▶ [Records to process]:

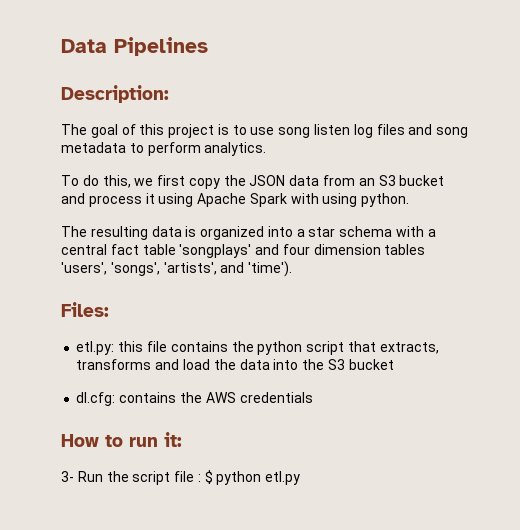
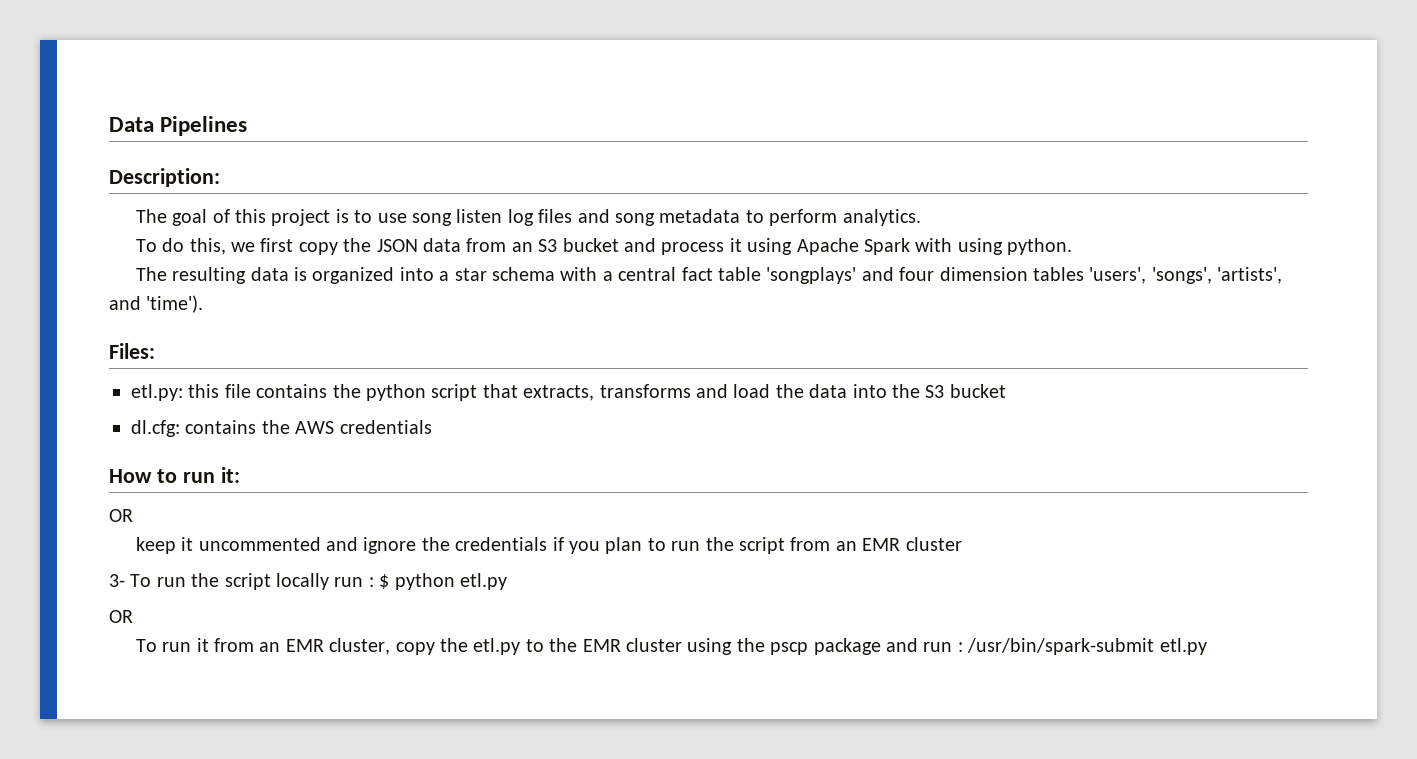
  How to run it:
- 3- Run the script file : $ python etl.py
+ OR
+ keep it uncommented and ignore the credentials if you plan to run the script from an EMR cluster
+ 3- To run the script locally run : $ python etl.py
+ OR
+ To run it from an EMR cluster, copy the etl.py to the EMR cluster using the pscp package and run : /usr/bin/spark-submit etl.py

...

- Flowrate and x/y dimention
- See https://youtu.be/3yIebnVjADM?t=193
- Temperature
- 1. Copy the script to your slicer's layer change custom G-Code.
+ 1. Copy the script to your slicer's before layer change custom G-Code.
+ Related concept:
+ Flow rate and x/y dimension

* * *

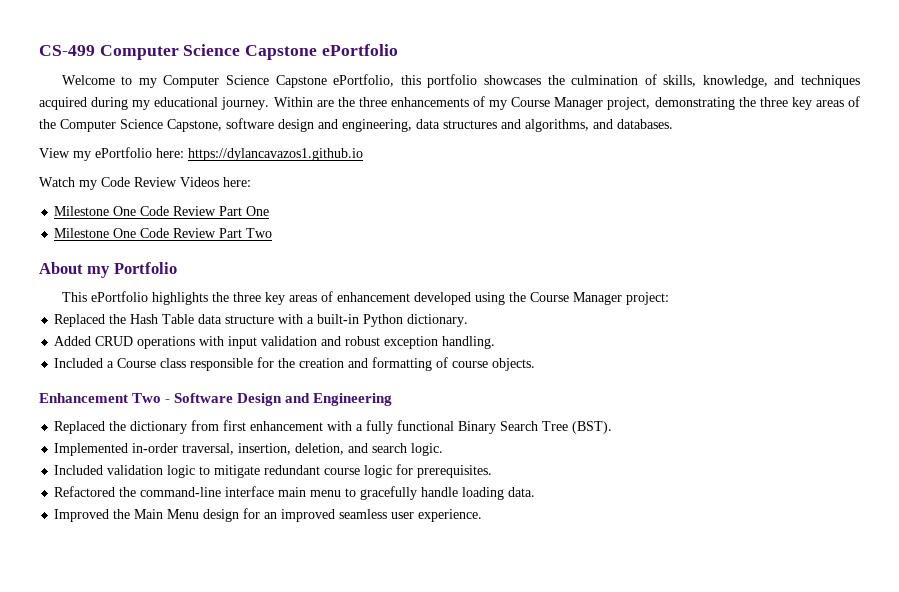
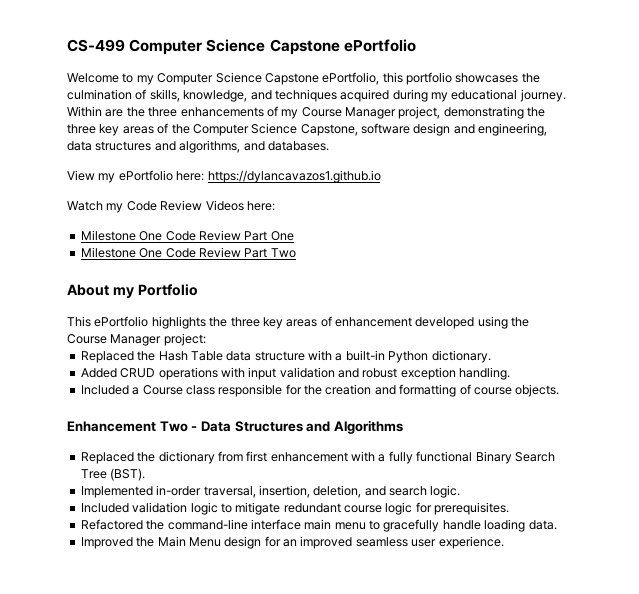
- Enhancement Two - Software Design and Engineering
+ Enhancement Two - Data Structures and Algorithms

▶ [Goal of the exercise]:
Look above for the line with "before layer change custom G-Code." and the line with "and x/y dimension", and reproduce exactly those two lines plus every line between, nothing more.

▶ [Exercise result]:
+ 1. Copy the script to your slicer's before layer change custom G-Code.
+ Related concept:
+ Flow rate and x/y dimension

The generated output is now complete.